Scientific classification
- Kingdom: Plantae
- Clade: Tracheophytes
- Clade: Angiosperms
- Clade: Eudicots
- Clade: Asterids
- Order: Asterales
- Family: Asteraceae
- Genus: Eupatorium
- Species: E. compositifolium
- Binomial name: Eupatorium compositifolium Walter 1788
- Synonyms: Synonymy Chrysocoma artemisifolia Poepp. ex Steud. ; Chrysocoma coronopifolia (Willd.) Michx. ; Eupatorium coronopifolium (Michx.) Willd. ; Eupatorium racemosum Bertol. ; Traganthes compositifolia (Walter) Greene ;

= Eupatorium compositifolium =

- Genus: Eupatorium
- Species: compositifolium
- Authority: Walter 1788
- Conservation status: G5

Species of flowering plant

Eupatorium compositifolium, commonly called yankeeweed and coastal dog fennel, is a North American herbaceous perennial plant in the family Asteraceae native to the southern United States (from North Carolina to Florida and Texas). Like other members of the genus Eupatorium it has inflorescences containing a large number of small, white flower heads, each with 5 disc florets but no ray florets. The plant is 0.5 to 2 meters (20-80 inches) tall. Flowers bloom August to October. Its habitats include sand dunes, disturbed areas, and flat-woods.

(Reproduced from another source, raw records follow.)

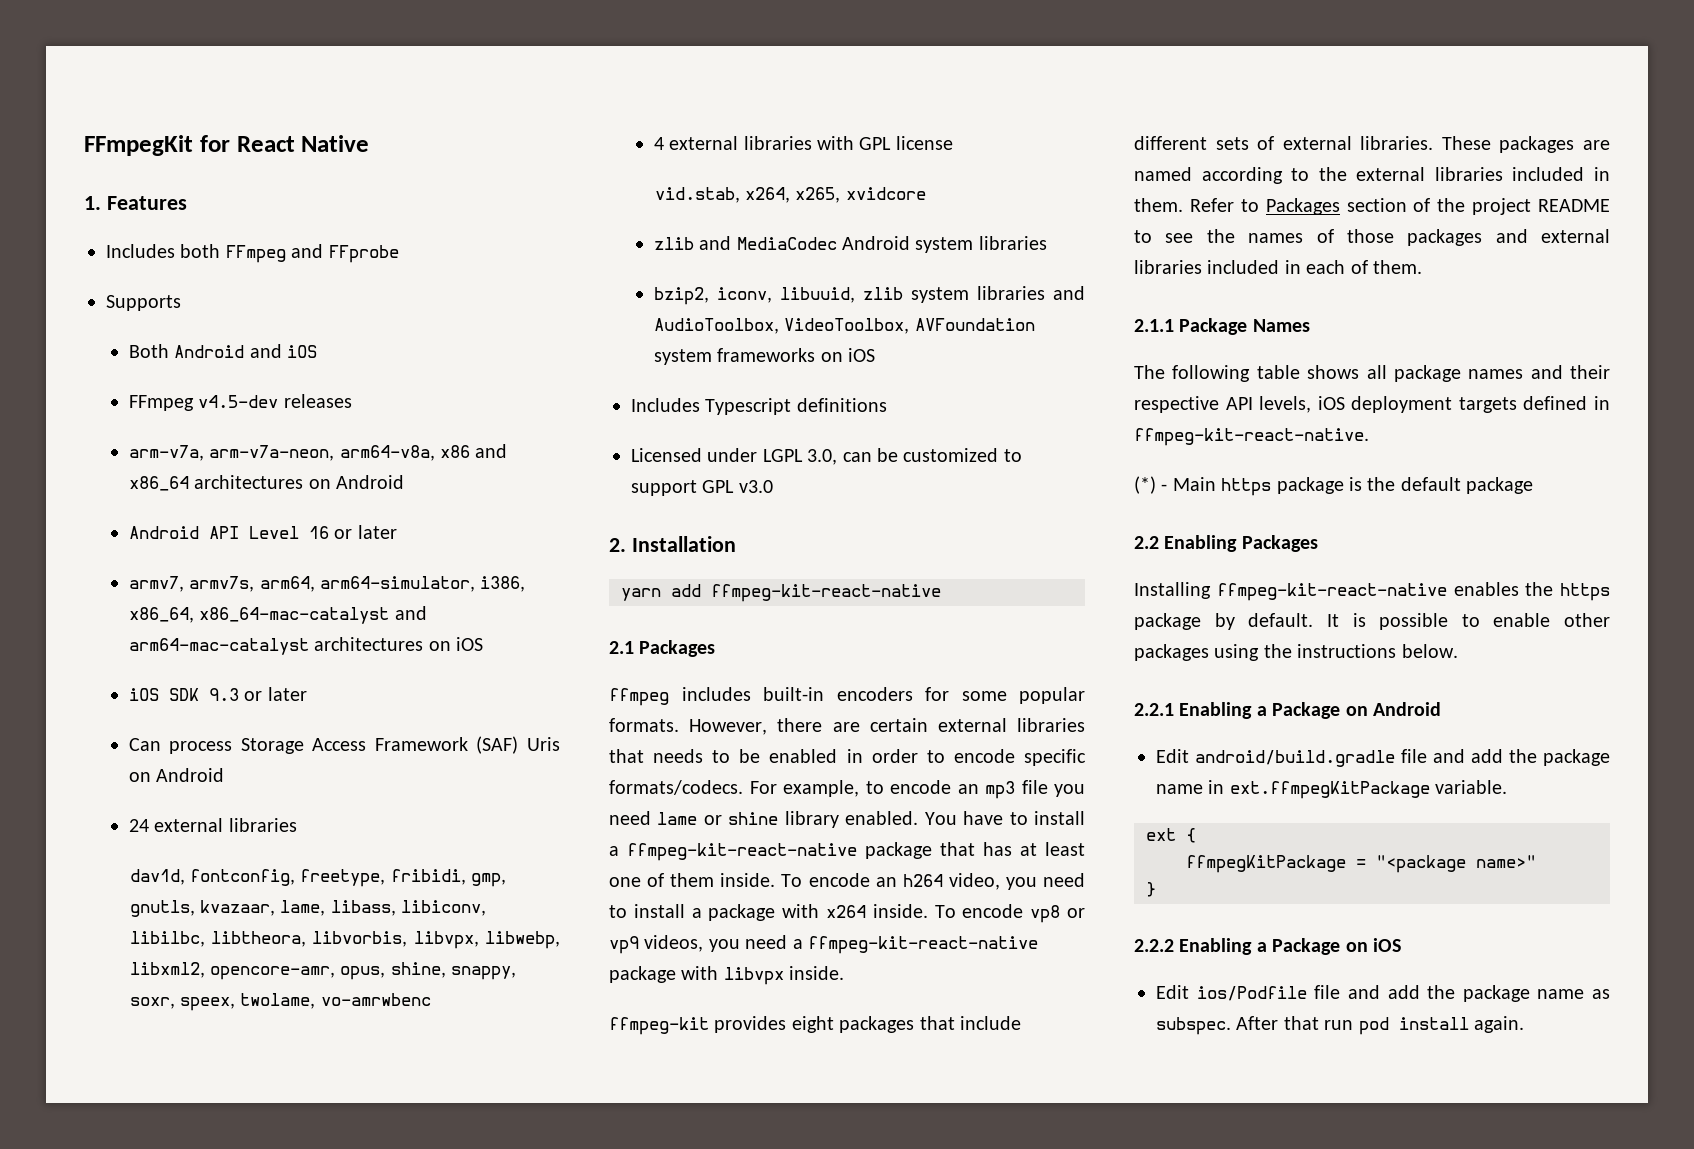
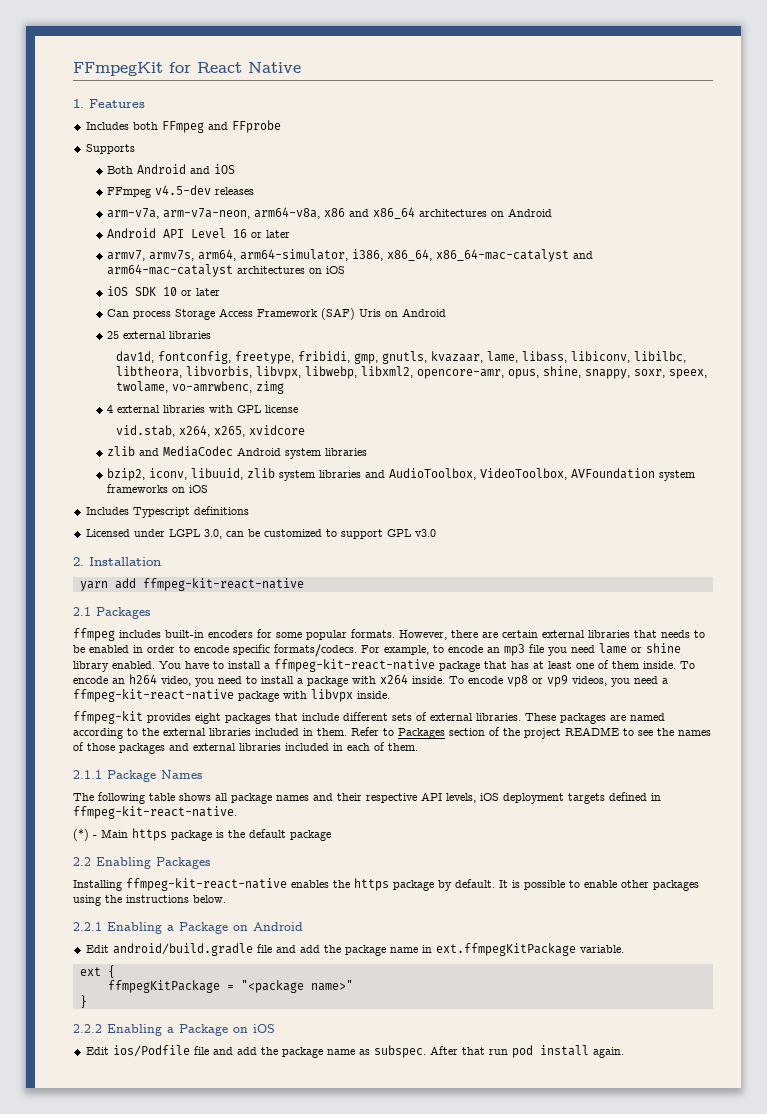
[208,688,239,701] 9.3 -> [162,287,177,296] 10
[128,819,149,832] 24 -> [106,331,119,339] 25
[320,993,431,1006] vo-amrwbenc -> [171,381,284,394] vo-amrwbenc, zimg

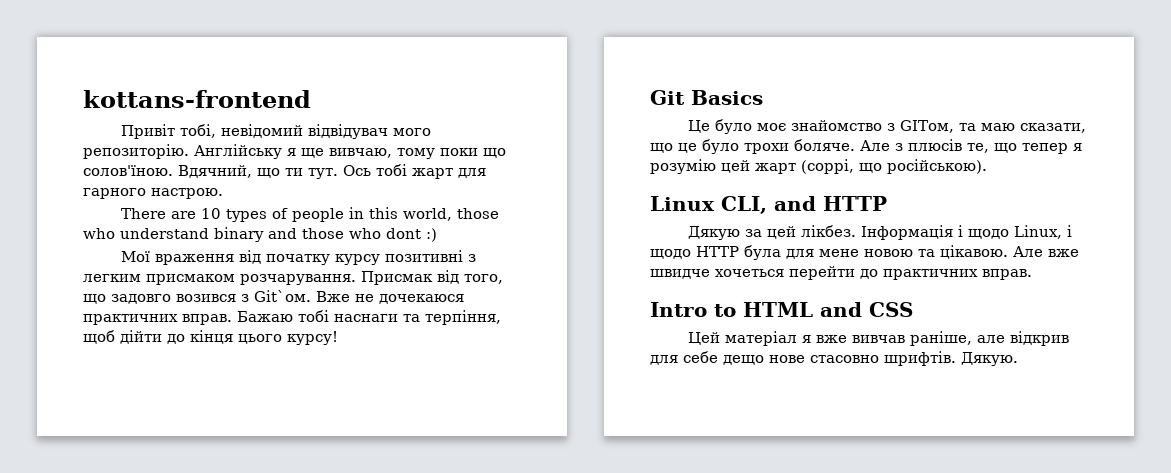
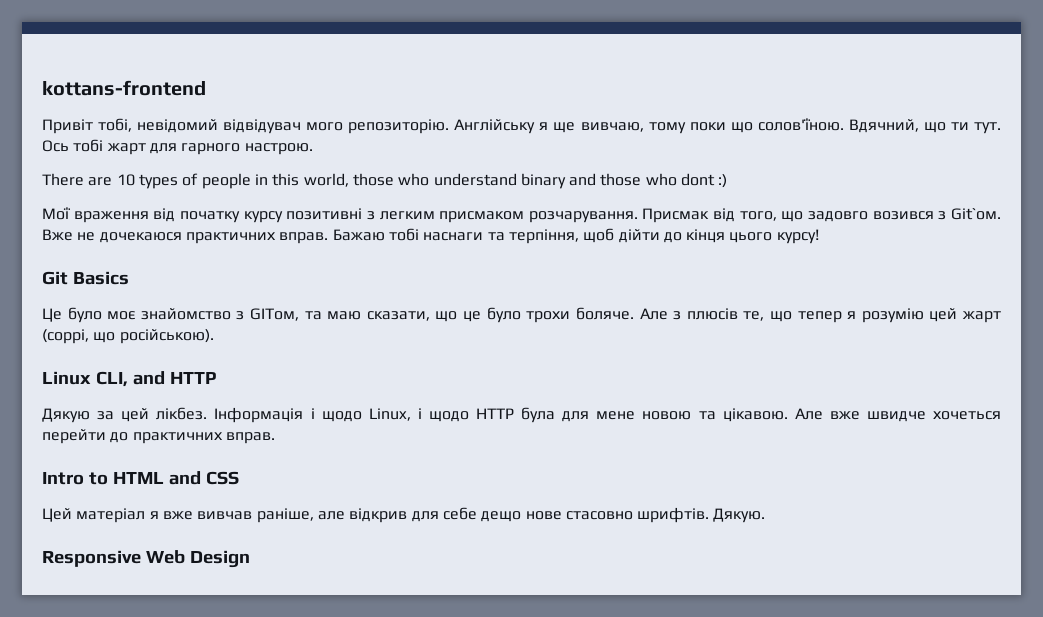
(1018, 359) none -> [42,550,250,568] // Responsive Web Design

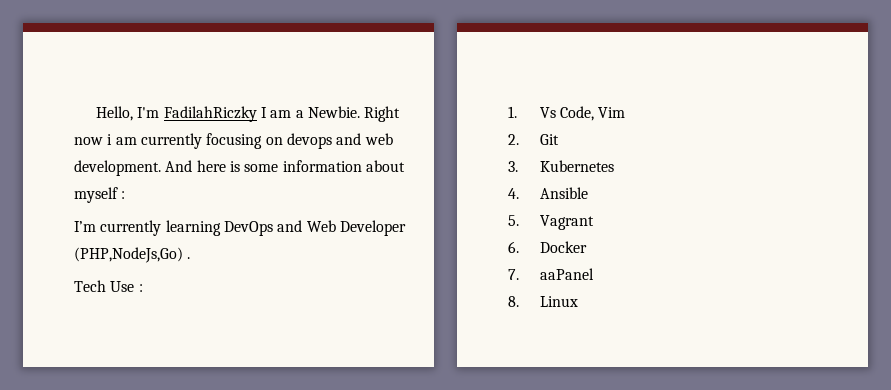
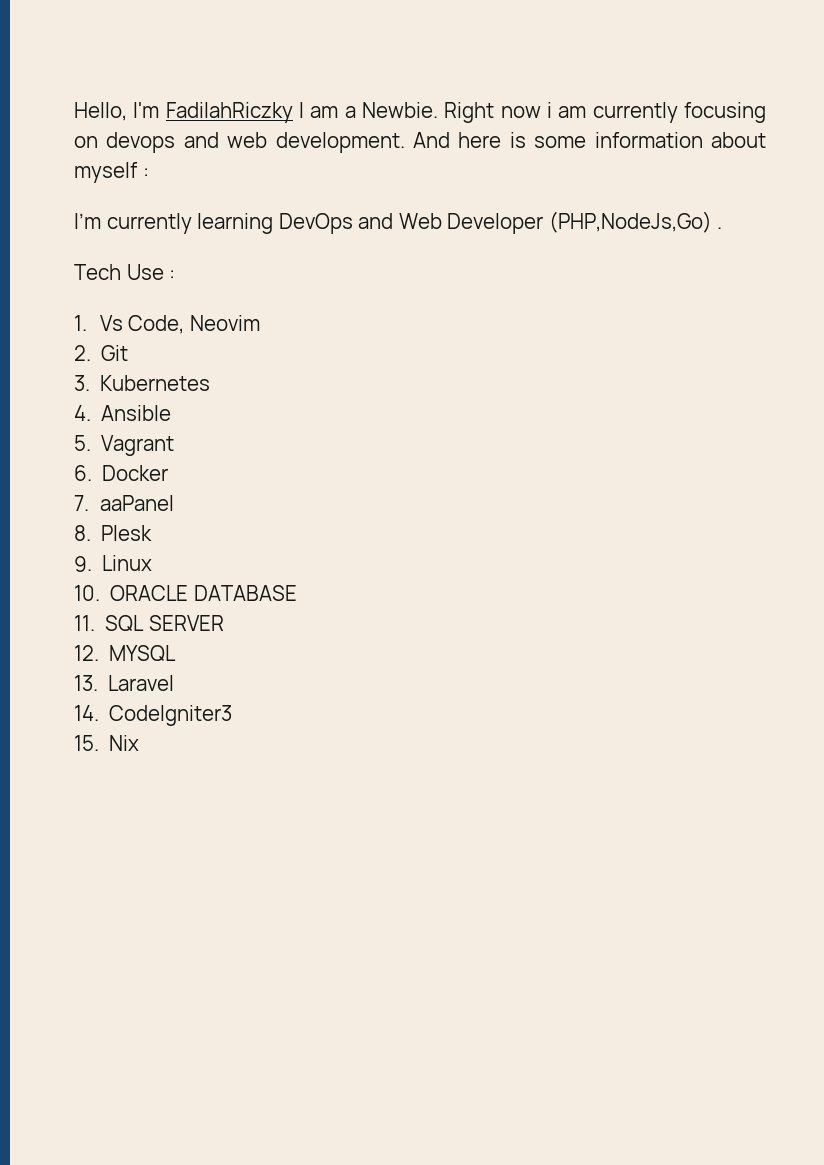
[598,107,626,118] Vim -> [189,315,260,331] Neovim
(519, 301) none -> [101,525,153,541] [74,556,92,572] Plesk // 9.
(578, 301) none -> [74,585,297,601] [74,615,224,631] [74,645,177,661] [74,675,175,691] [74,705,233,726] [74,735,140,751] // 10. ORACLE DATABASE // 11. SQL SERVER // 12. MYSQL // 13. Laravel // 14. CodeIgniter3 // 15. Nix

It is closely related to Eupatorium capillifolium and Eupatorium leptophyllum and some authors consider all of them to be varieties of E. capillifolium. However, E. compositifolium is not as tall as E. capillifolium and is found in drier areas.

Because it is not grazed by livestock, and mostly not eaten by wildlife, it is considered undesirable in places like pastures and controlled by means such as herbicides.

==Distribution and habitat==
Eupatorium compositifolium is found northeast in North Carolina south to South Florida and west to southeast Oklahoma and Texas. It grows on Longleaf pine sandhills and exposed riverbanks and in sandy disturbed areas and drawdown zones.